> _WHAT YOU WILL DO_:
Your output should be everything below from the line containing "html: <div>60</div> ->" down to the line containing "none -> <span>Macau", both ends included, copied exactly, with pictures left out.

> _INPUT_:
# # # # #

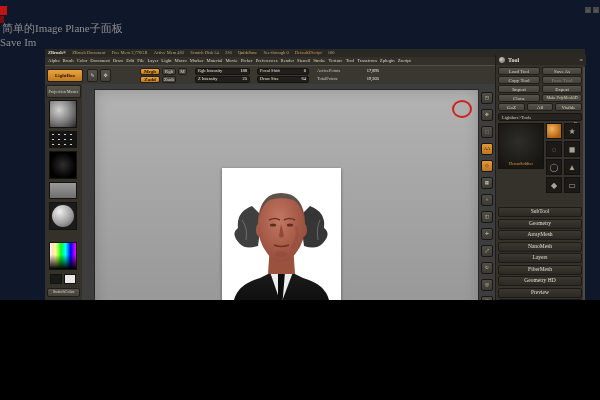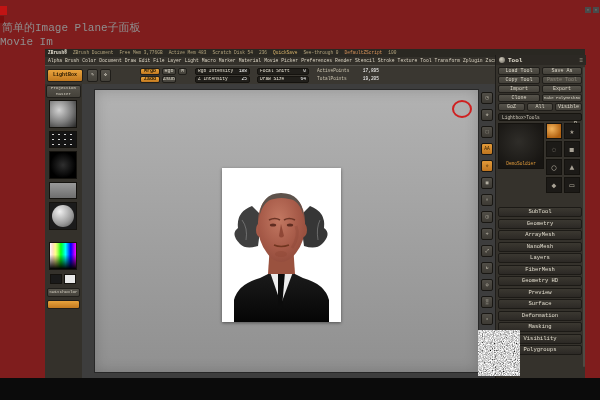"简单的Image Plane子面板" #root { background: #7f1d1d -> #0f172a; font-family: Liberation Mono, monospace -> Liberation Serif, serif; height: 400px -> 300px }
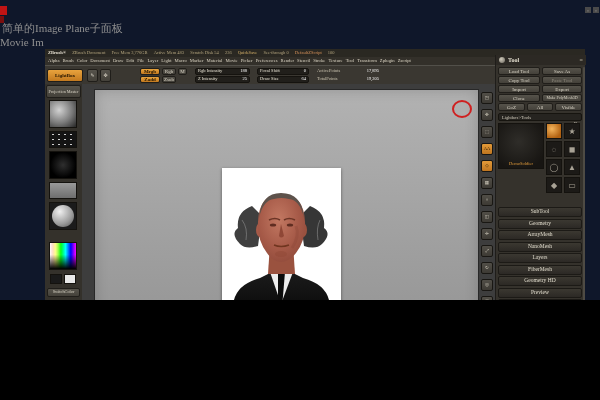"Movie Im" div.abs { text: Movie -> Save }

# # # # #

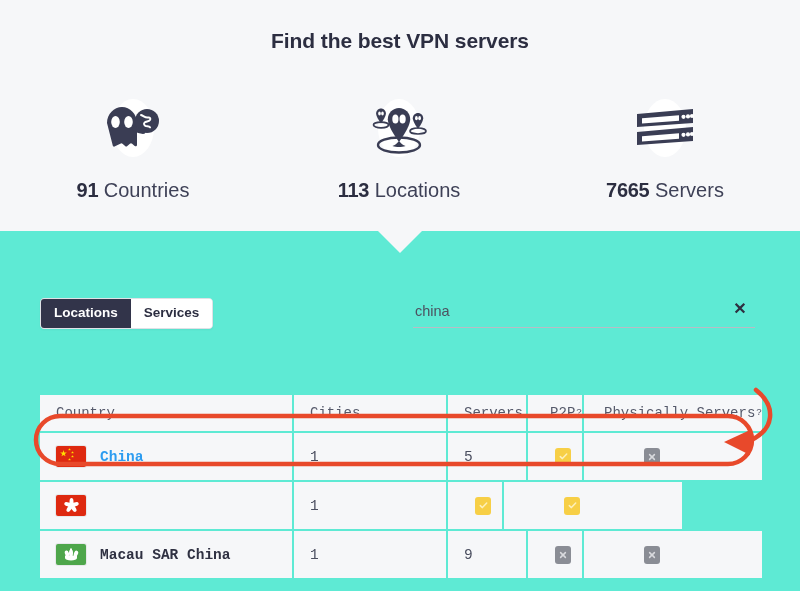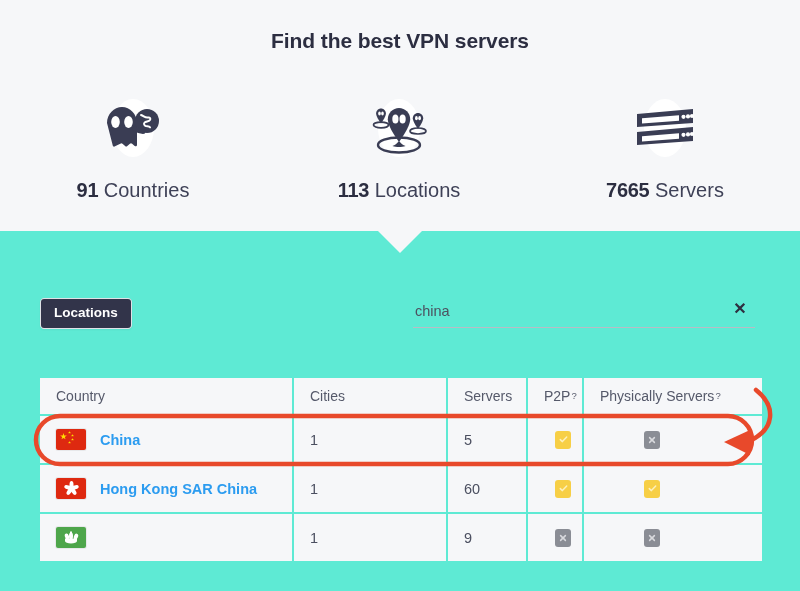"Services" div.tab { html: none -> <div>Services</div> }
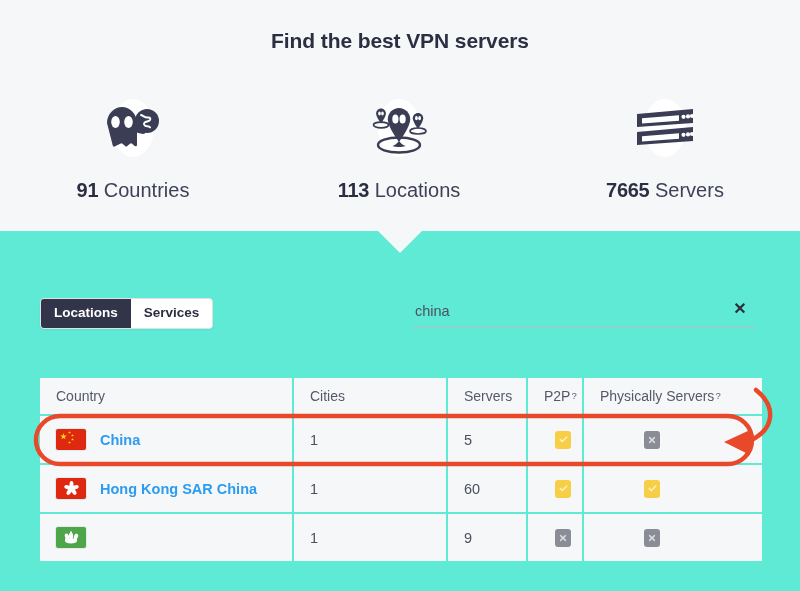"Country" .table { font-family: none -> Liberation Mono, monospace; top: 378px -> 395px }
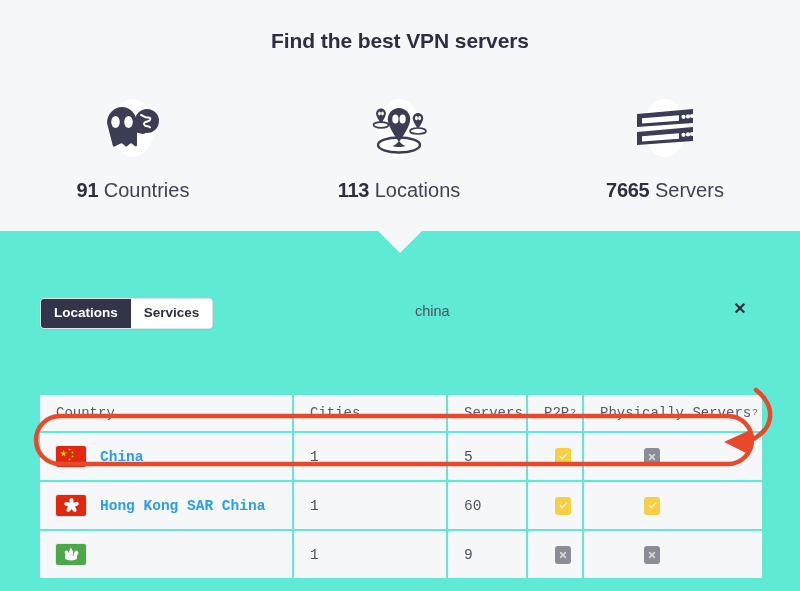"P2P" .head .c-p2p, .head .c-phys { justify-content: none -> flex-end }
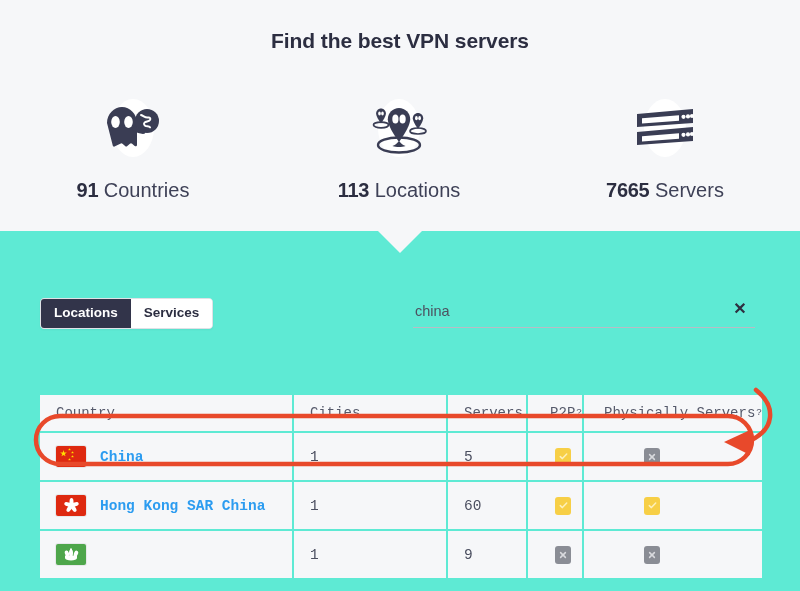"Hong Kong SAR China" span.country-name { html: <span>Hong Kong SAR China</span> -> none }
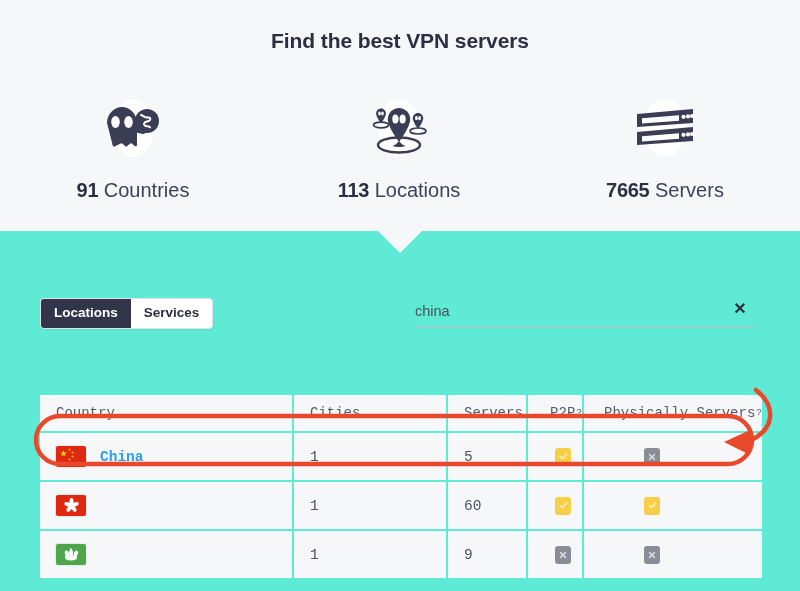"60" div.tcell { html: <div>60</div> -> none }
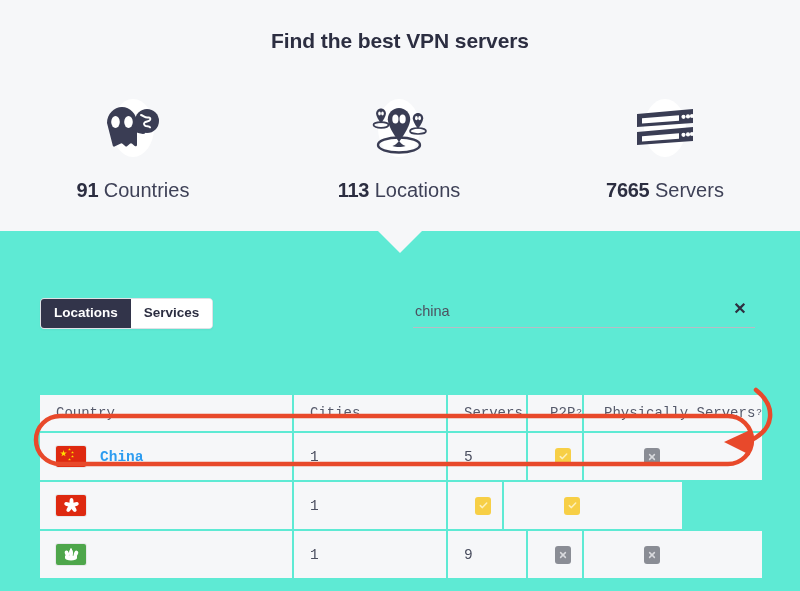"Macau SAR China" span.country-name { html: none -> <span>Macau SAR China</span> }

# # # # #

> _REPLY_:
"60" div.tcell { html: <div>60</div> -> none }
"Macau SAR China" span.country-name { html: none -> <span>Macau SAR China</span> }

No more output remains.